Libpfm4 leverage's new kernel support (>=2.6.31) for a common performance monitoring framework. This framework is in the main line kernel and extends beyond hardware monitoring events to include kernel events. Perfctr in comparison is an external patch that only provides support for hardware performance counters.
Perfctr requires JikesRVM to keep a translation table of easy to read mnemonics (i.e. L1_MISS) to hardware specific event ID's. Each hardware update potentially requires this table to be updated (currently there are no translations for Intel Nehalem processors). Validating the table is an onerous task and due to lack of widespread use there is the possibility of mistakes. Libpfm4 removes the maintenance burden of such tables from JikesRVM providing the necessary translation services. With its wider usage base libpfm4 provides higher confidence in the correctness of translating mnemonics to event ID's.
Perfctr exposes hardware counter overflows to software via Linux signals, currently JikesRVM has no support for processing these signals.
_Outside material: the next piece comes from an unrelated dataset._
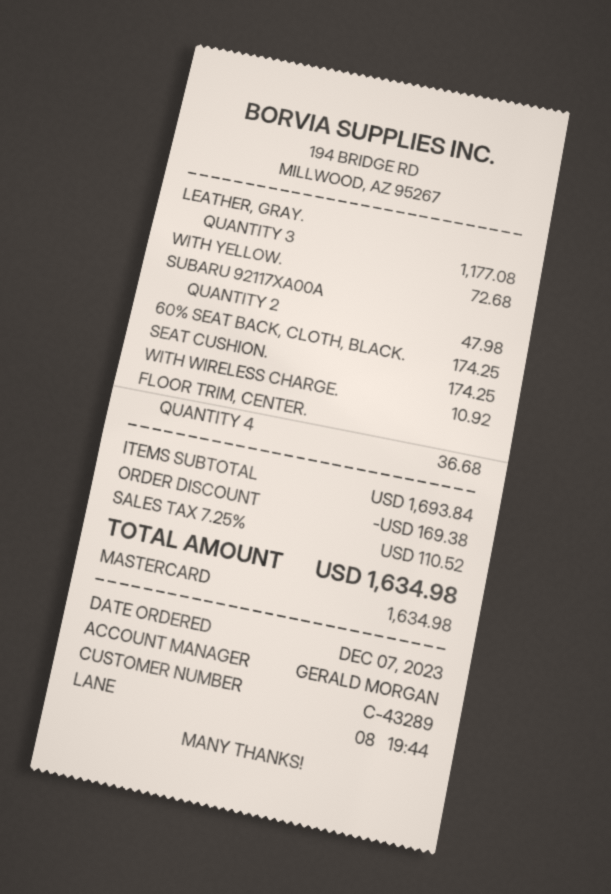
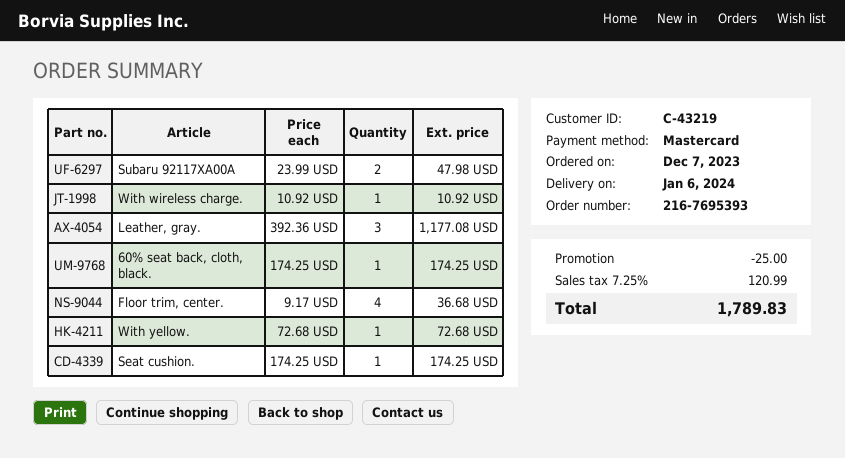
customer number: C-43289 -> C-43219
discount: 169.38 -> 25.00
tax: 7.25% = 110.52 -> 7.25% = 120.99
total: 1634.98 -> 1789.83

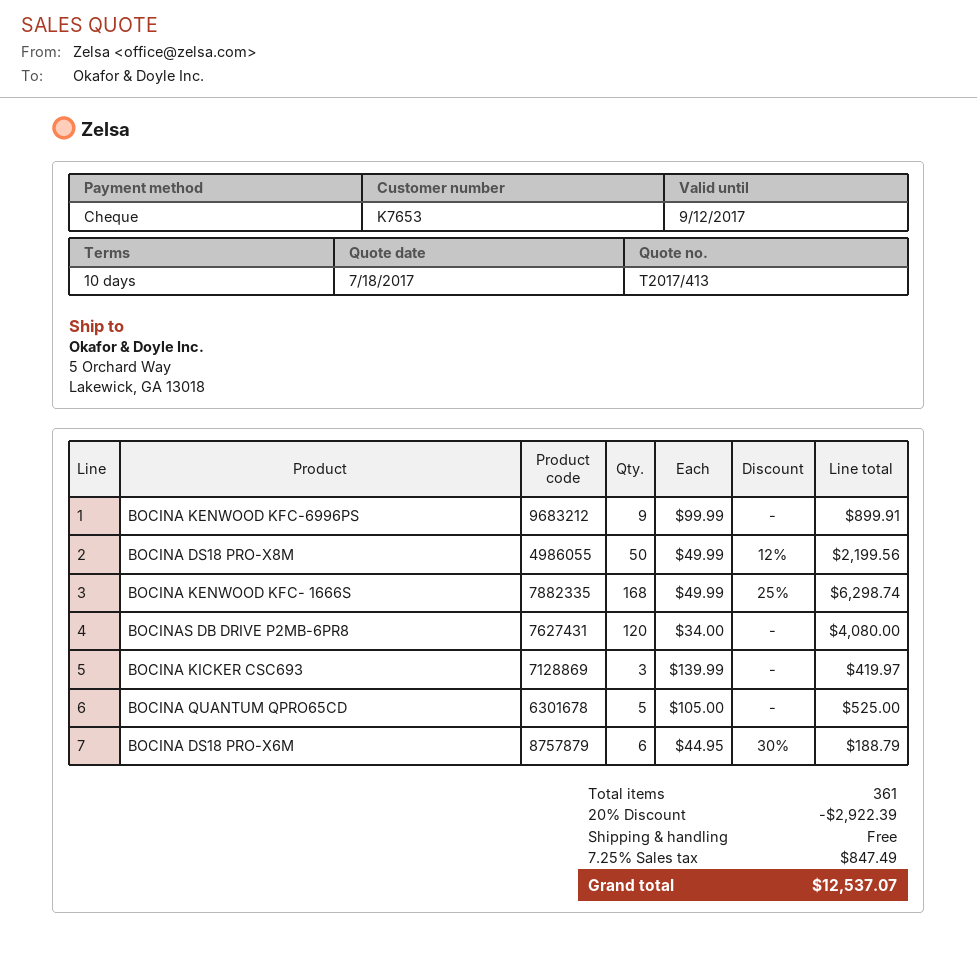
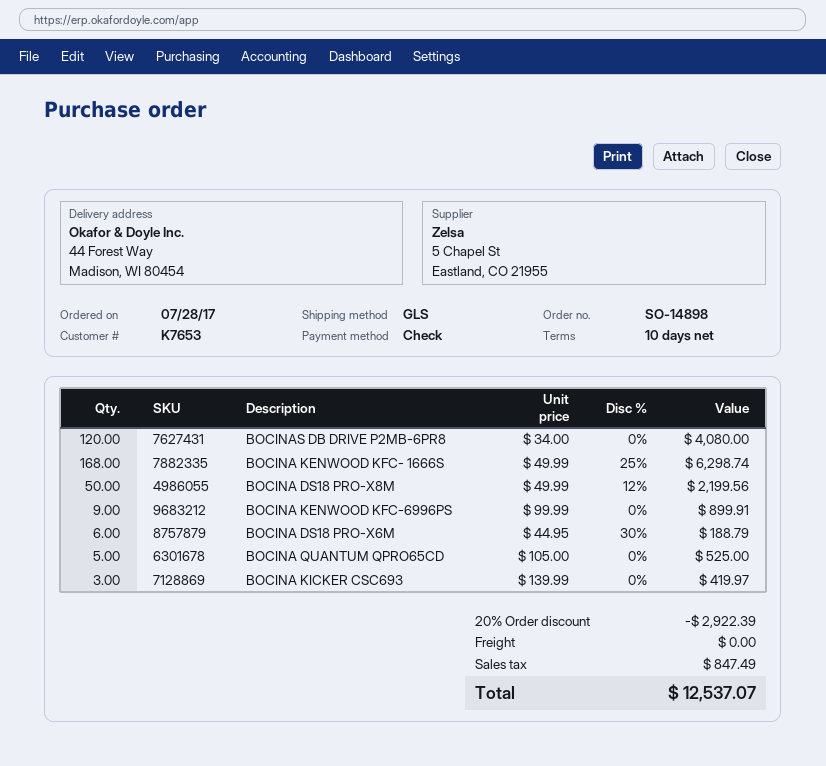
ship to: 5 Orchard Way, Lakewick, GA 13018 -> 44 Forest Way, Madison, WI 80454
I have witnessed counter overflows whilst using perfctr but there was no user visible indication that this had happened. Support for both overflowing hardware counters and overflowing internal representation of these counters needs to be stronger to ensure the community can have faith in these values. The new kernel perf_event support offers a less intrusive approach than adding perfctr signal handling to JikesRVM. All kernel managed event counters are virtual 64 bit counters that handle underlying hardware overflows.
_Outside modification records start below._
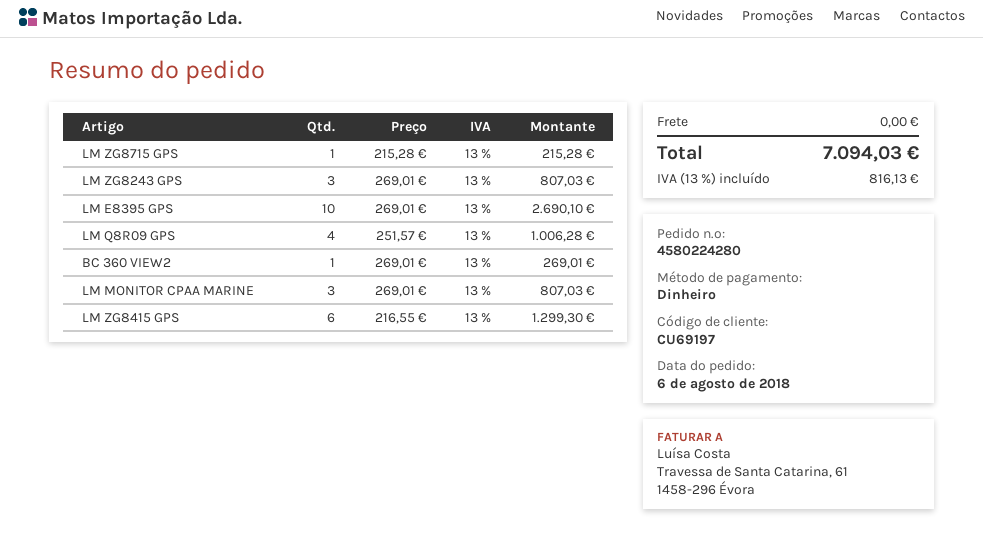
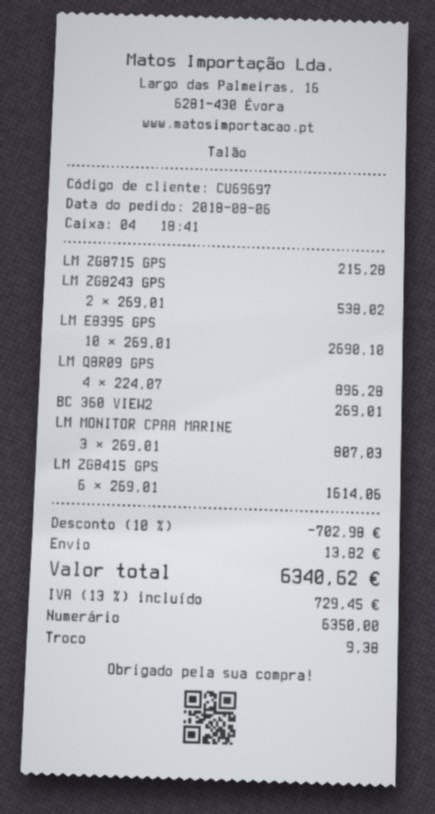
customer number: CU69197 -> CU69697
LM ZG8243 GPS: 3 x 269.01 = 807.03 -> 2 x 269.01 = 538.02
LM Q8R09 GPS: 4 x 251.57 = 1006.28 -> 4 x 224.07 = 896.28
LM ZG8415 GPS: 6 x 216.55 = 1299.30 -> 6 x 269.01 = 1614.06
discount: none -> 10% = 702.98
shipping: 0.00 -> 13.82
tax: 13% = 816.13 -> 13% = 729.45
total: 7094.03 -> 6340.62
JikesRVM perfctr support only ever exposed one hardware counter even if more were supported. This patch exposes multiple counters, events may be multiplexed onto available counters.
Some usage instructions are below:
1. A modern (>=2.6.31) Linux kernel with the Performance Counter system compiled. This code is in the main line kernel, some Linux distributions compile it in by default (e.g Ubuntu 10.04)
2. The libpfm4 library available from http://perfmon2.sourceforge.net/
For the impatient...
$ git clone git://perfmon2.git.sourceforge.net/gitroot/perfmon2/libpfm4
$ cd libpfm4
$ sudo make install
If you are building on x86_64 see the notes at the end of this message
1. Meet the prerequisites above.
2. Pass -Dconfig.include.pfm=true to ant along with the rest of your build options.
3. Pass a comma separated list of performance event you are interested in to the RVM like so:
To find a complete list and description of the events available on your hardware and kernel version run the showevtinfo program located in <libpfm4-src-dir>/examples
4. Also specify -X:gc:harnessAll=true option to the RVM.
Interpreting the results:
If all goes well you should find at the very end of the RVM invocation something like:
=== MMTk Statistics Totals ==
The first line (with ".mu") is the number of events recorded whilst the mutator was running. The second line (with ".gc") is the number of events whilst the GC was running.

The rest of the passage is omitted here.